In early 2005, when the encampment was located farther up the highway, there was something of an insurrection. A group of about 20 people announced that the movement wasn’t getting them anywhere. They burned the MST flag, stalked around armed with guns, and opened merger talks with another landless organization. At a general meeting that was called to resolve the situation, one of the gunmen fired into the air, scattering everyone to their shacks. The residents of the encampment were packing up for the new location anyway. With the move to a new patch of dirt, the putschists were left behind. They later requested re-admittance and were refused.

Plenty of the people I spoke to said they were willing to stick it out forever, no matter how long it took to get farmland of their own. But others were more restless. My neighbor in the encampment, Valdir Oliveira, had thought it through. This is an election year, and President Lula, theoretically an MST ally, isn’t likely to do anything to upset landowner interests. So, 2006 is a wash. If Lula wins again, Valdir will expand his two-story shack and give the president 2007 to get his rocky administration in order. If Valdir’s prospects for settlement still didn’t look good by then, he’ll move on.
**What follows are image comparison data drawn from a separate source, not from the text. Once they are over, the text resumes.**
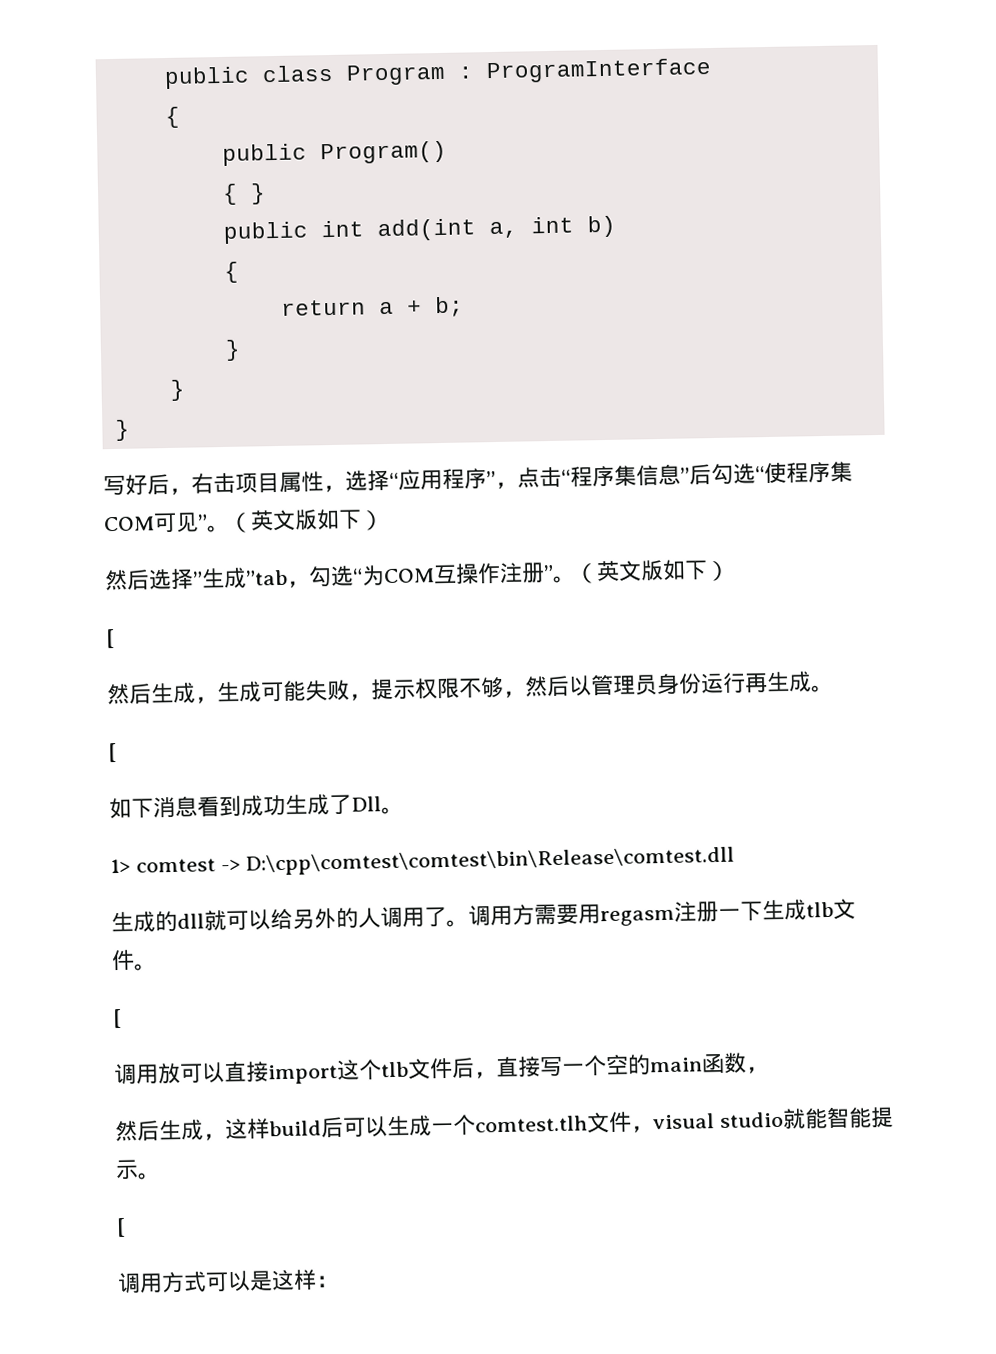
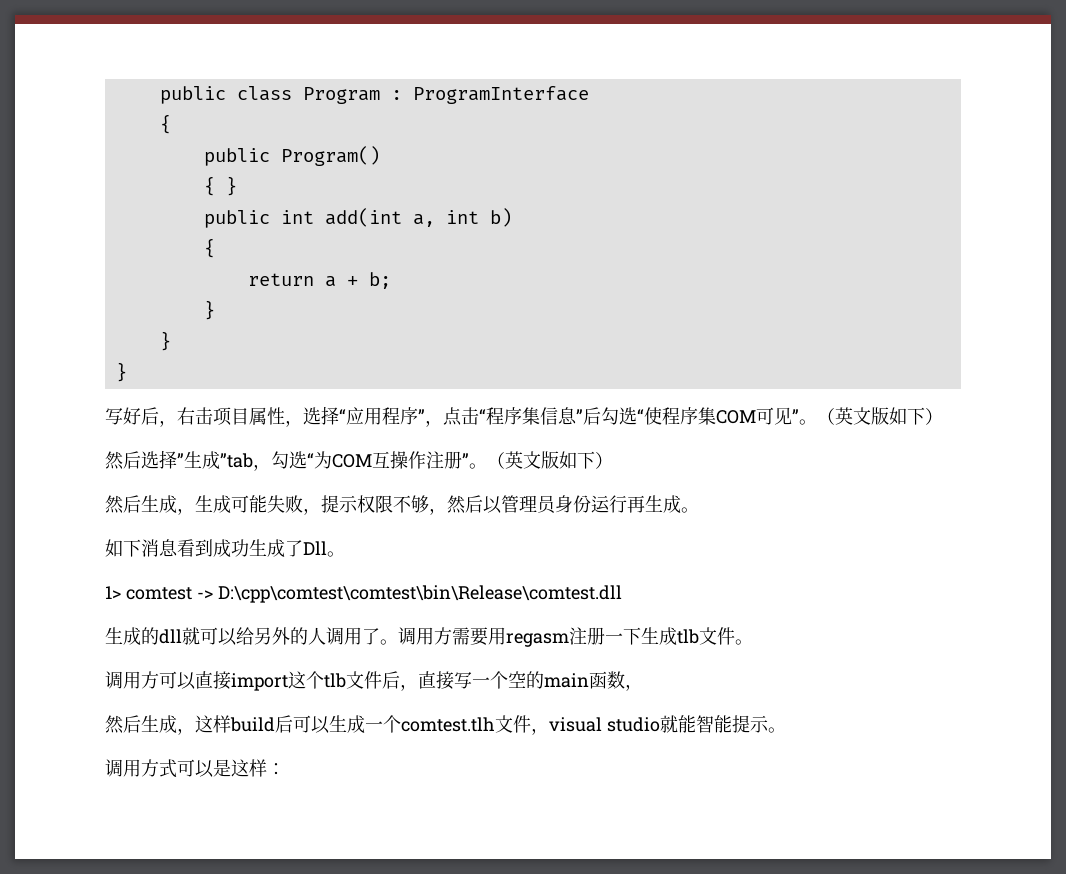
  然后选择”生成”tab，勾选“为COM互操作注册”。（英文版如下）
- [
  然后生成，生成可能失败，提示权限不够，然后以管理员身份运行再生成。
- [
  调用方需要用regasm注册一下生成tlb文件。
- [
- 调用放可以直接import这个tlb文件后，直接写一个空的main函数，
+ 调用方可以直接import这个tlb文件后，直接写一个空的main函数，
  然后生成，这样build后可以生成一个comtest.tlh文件，visual studio就能智能提示。
- [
Many of the encampment’s plastic roofs blew off in a storm; here, Vilson, a camp newcomer still adjusting to a long stay in the muck, helps re-cover the medical dispensary

Valdir’s friend Vilson had more difficulty adjusting to the idea of an extended stay. He was in his late 30s or early 40s (he wouldn’t say exactly how old he was), the last surviving brother of five. He had spent five years as a prospector during the Amazon gold rush of the ‘80s and had done seven months in prison for something he wouldn’t disclose. But he was no longer a desperado. His current wife (his 10th) was pregnant, and he wanted to slow down. He was all for the movement, although at one meeting I saw that after two months he still hadn’t mastered the words to the MST anthem. A major storm hit during my week in the encampment, and the roof of Vilson’s shack blew off. The following day he had to borrow a bicycle and cash and travel 15 miles to get more roofing material. When he returned, he seemed crestfallen. Life in the mud was wearing him down.

“We live under plastic roofs,” he said. “We cook under here. It gets real hot. It’s not healthy. When it rains, the floors become puddles. This is suffering.”

He said he’d give it six more months. He’s still there, eight months later.